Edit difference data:
○ ○ ○ ○

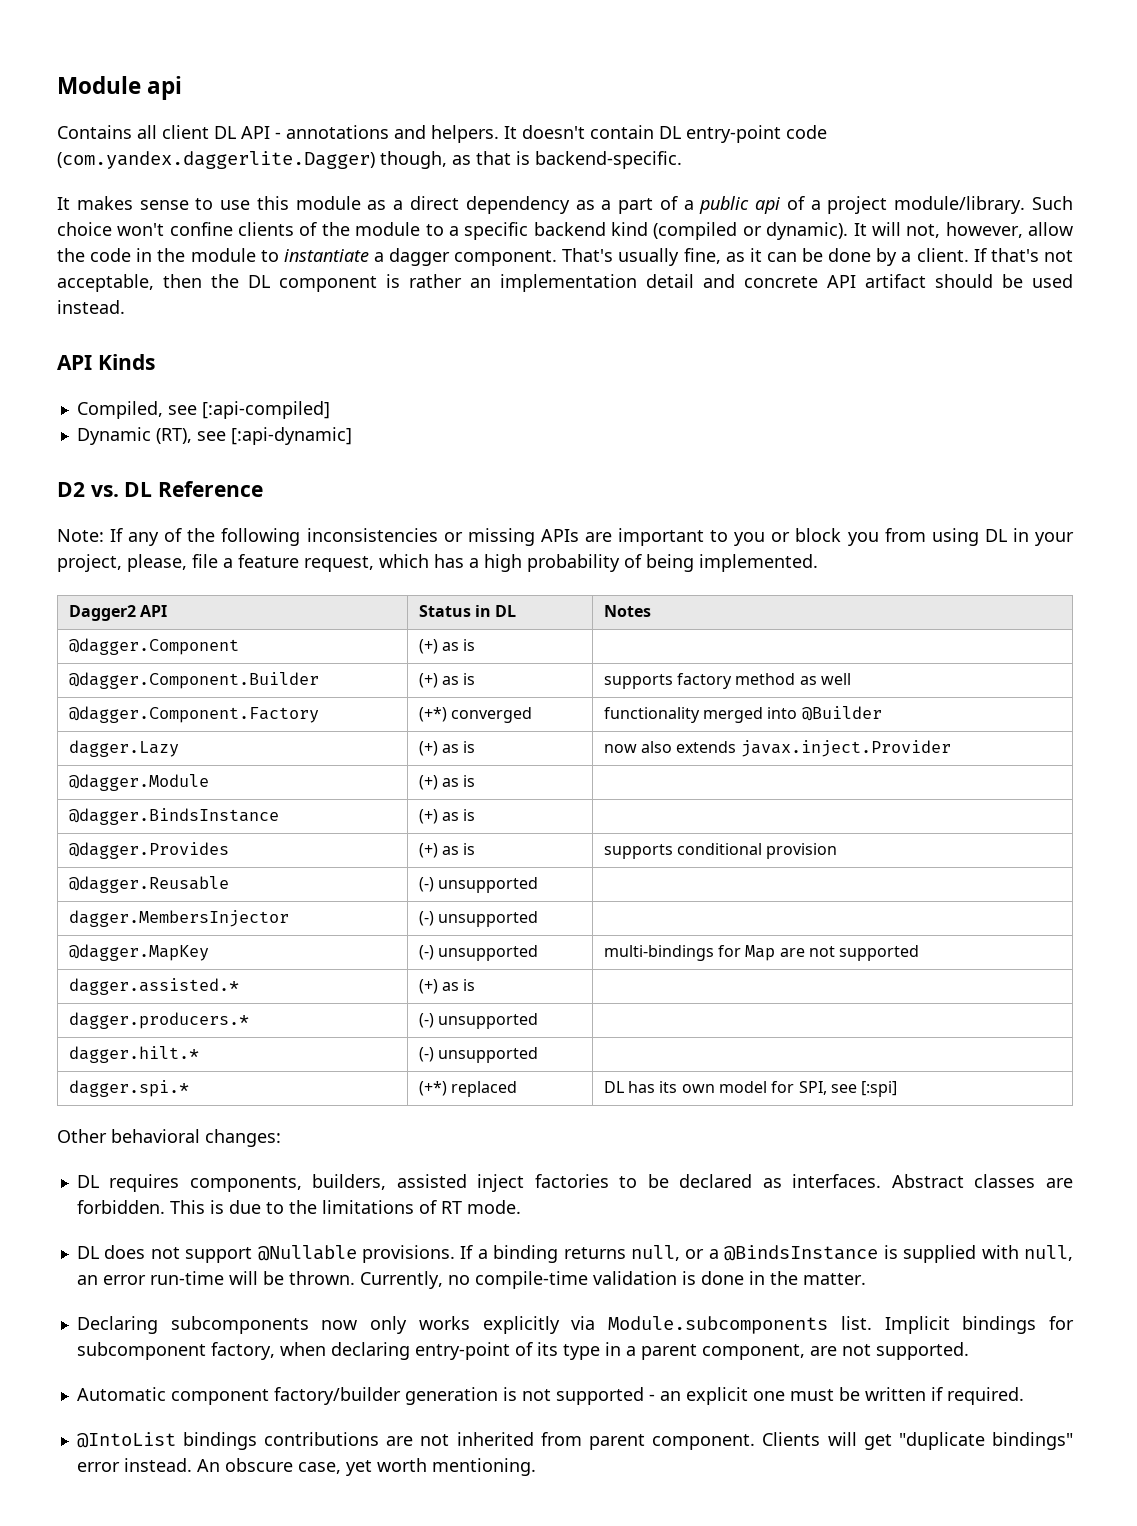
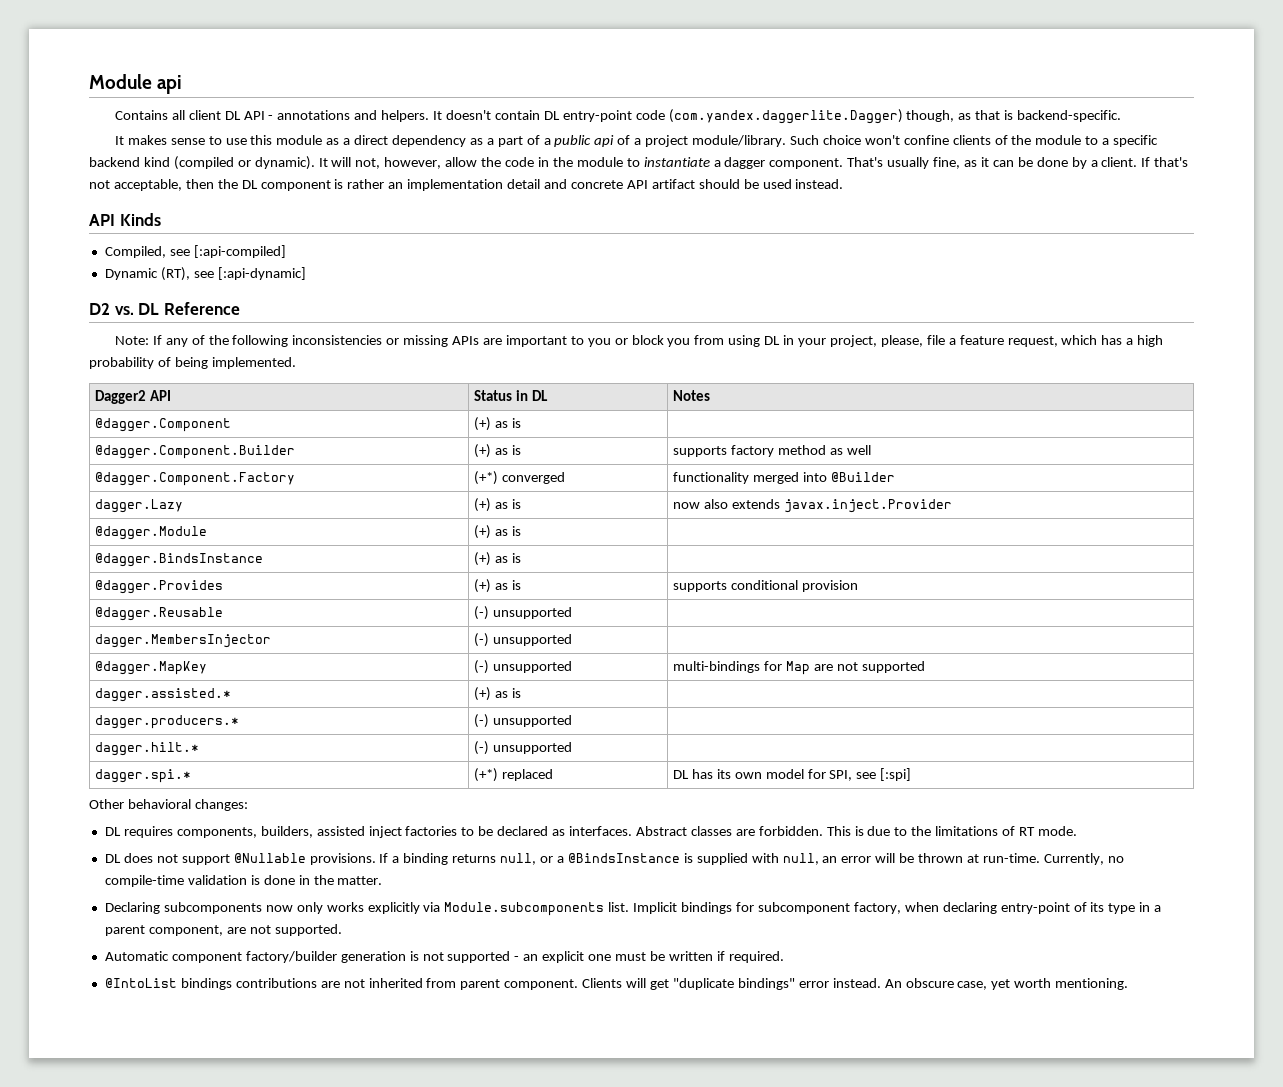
[149,1271,224,1285] run-time -> (872, 859) none
[288,1271,355,1285] thrown. -> [918,853,1040,863] thrown at run-time.

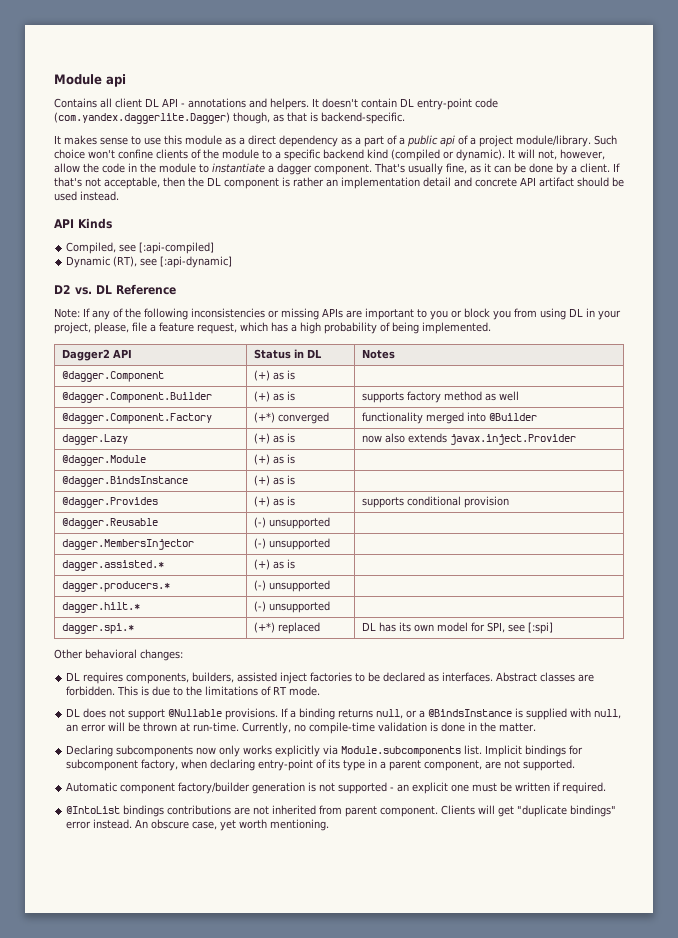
[94,661,207,675] [473,660,572,674] [672,661,925,675] // @dagger.MapKey | (-) unsupported | multi-bindings for Map are not supported -> (331, 544) none

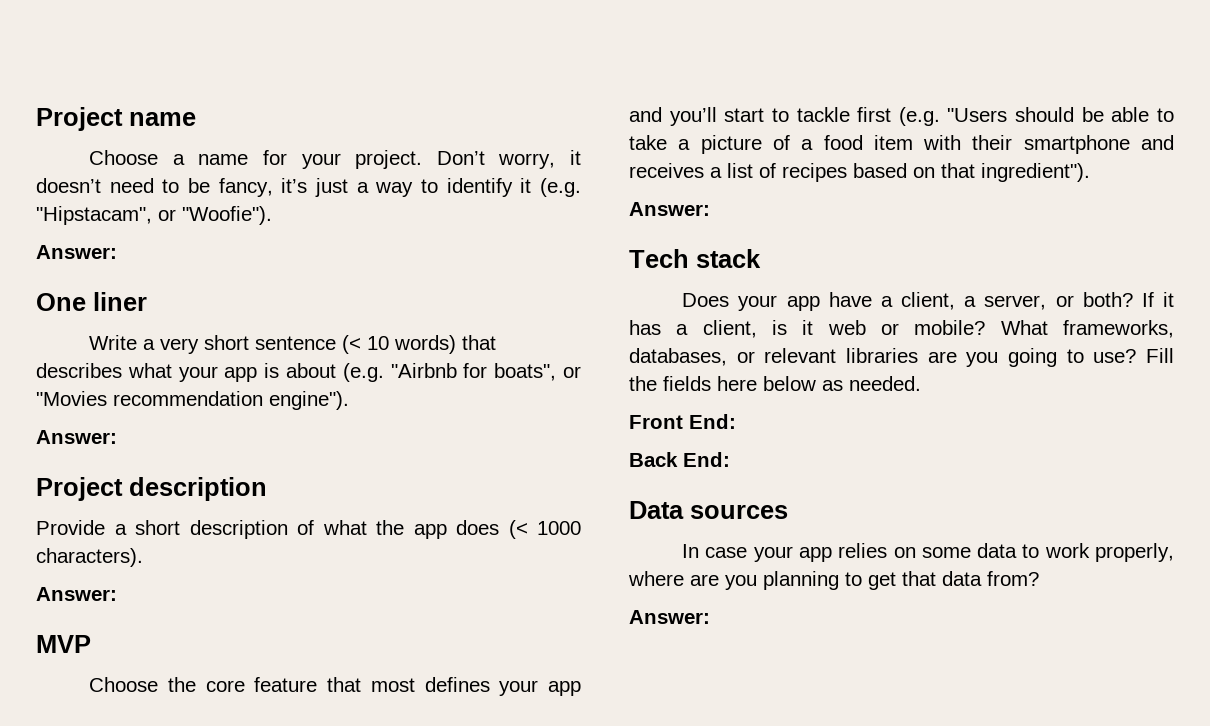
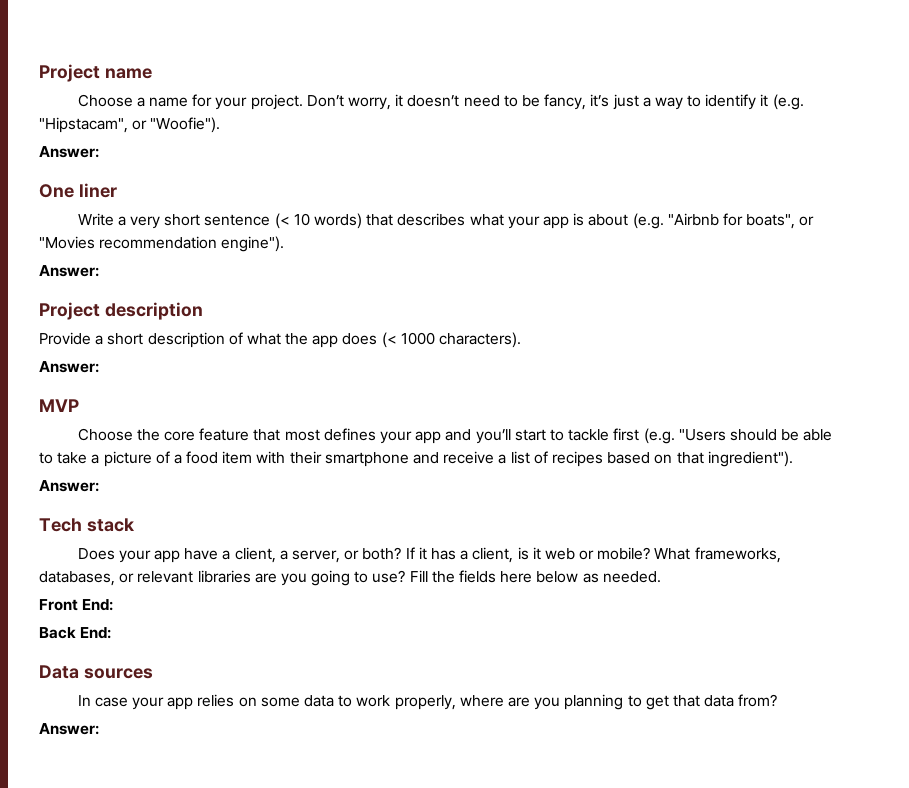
[629,163,704,178] receives -> [443,451,495,464] receive

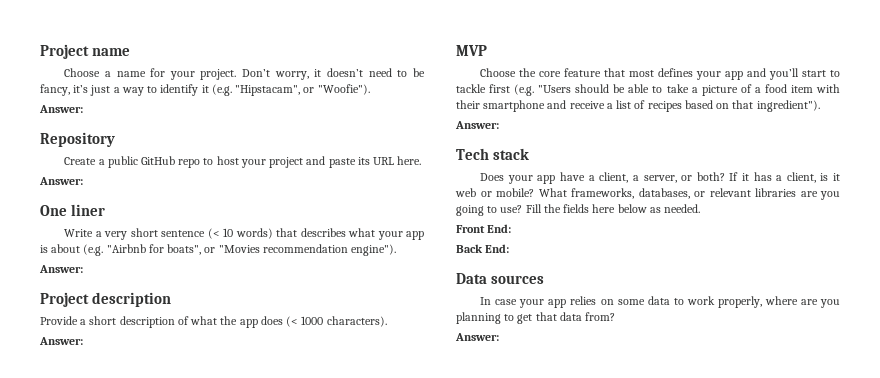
(99, 152) none -> [40,132,115,147] [64,156,422,168] [39,177,83,185] // Repository // Create a public GitHub repo to host your project and paste its URL here. // Answer:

○ ○ ○ ○

-- What to produce --
Only the lines from the one containing "[629,163,704,178] receives ->" through the final line of the entries belong in the copy, both ends included. Pictures stay out.

-- Response --
[629,163,704,178] receives -> [443,451,495,464] receive

(99, 152) none -> [40,132,115,147] [64,156,422,168] [39,177,83,185] // Repository // Create a public GitHub repo to host your project and paste its URL here. // Answer:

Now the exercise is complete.